#### Directions for this task:
Give the number of lines in the listing that contain the word "name", and nothing besides.

>>>>

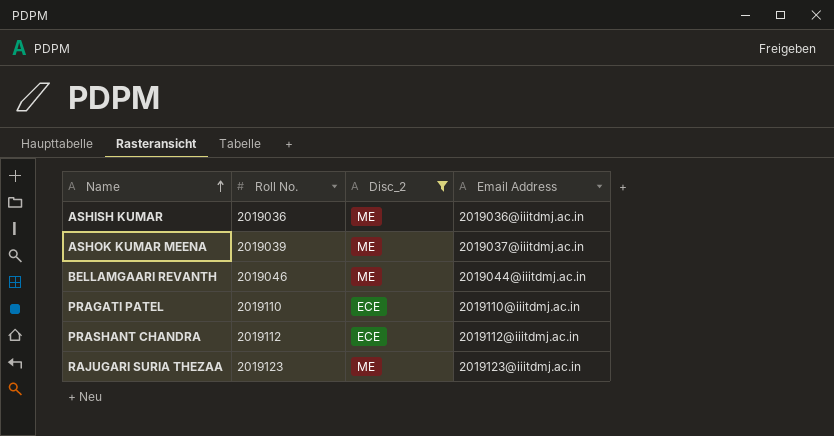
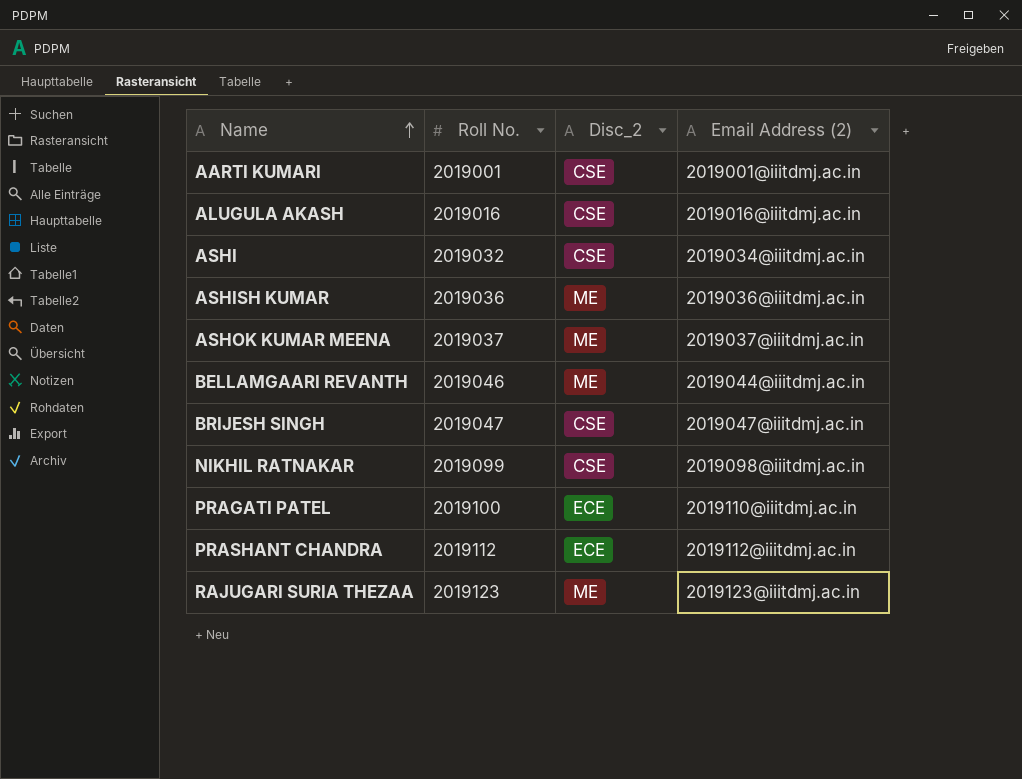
filter: Disc_2 != CSE -> none
column name: Email Address -> Email Address (2)
ASHOK KUMAR MEENA | Roll No.: 2019039 -> 2019037
PRAGATI PATEL | Roll No.: 2019110 -> 2019100

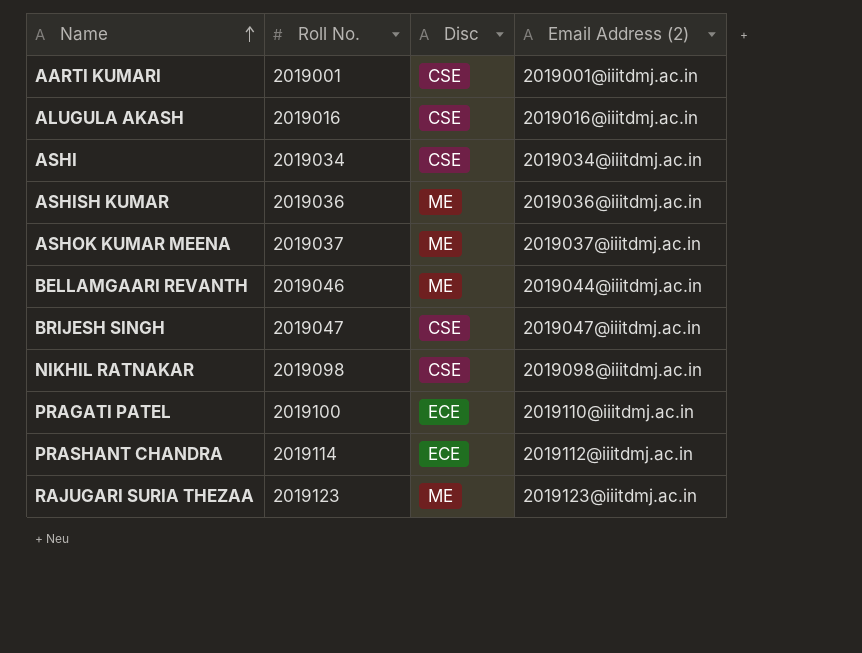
column name: Disc_2 -> Disc
ASHI | Roll No.: 2019032 -> 2019034
NIKHIL RATNAKAR | Roll No.: 2019099 -> 2019098
PRASHANT CHANDRA | Roll No.: 2019112 -> 2019114

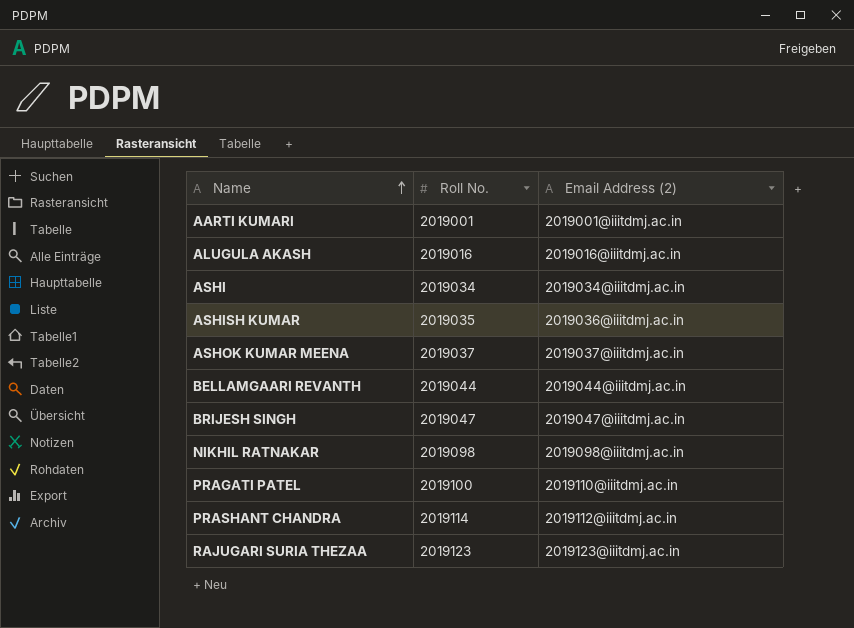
column Disc | position: 3 -> none
ASHISH KUMAR | Roll No.: 2019036 -> 2019035
BELLAMGAARI REVANTH | Roll No.: 2019046 -> 2019044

<<<<

#### Exercise solution:
2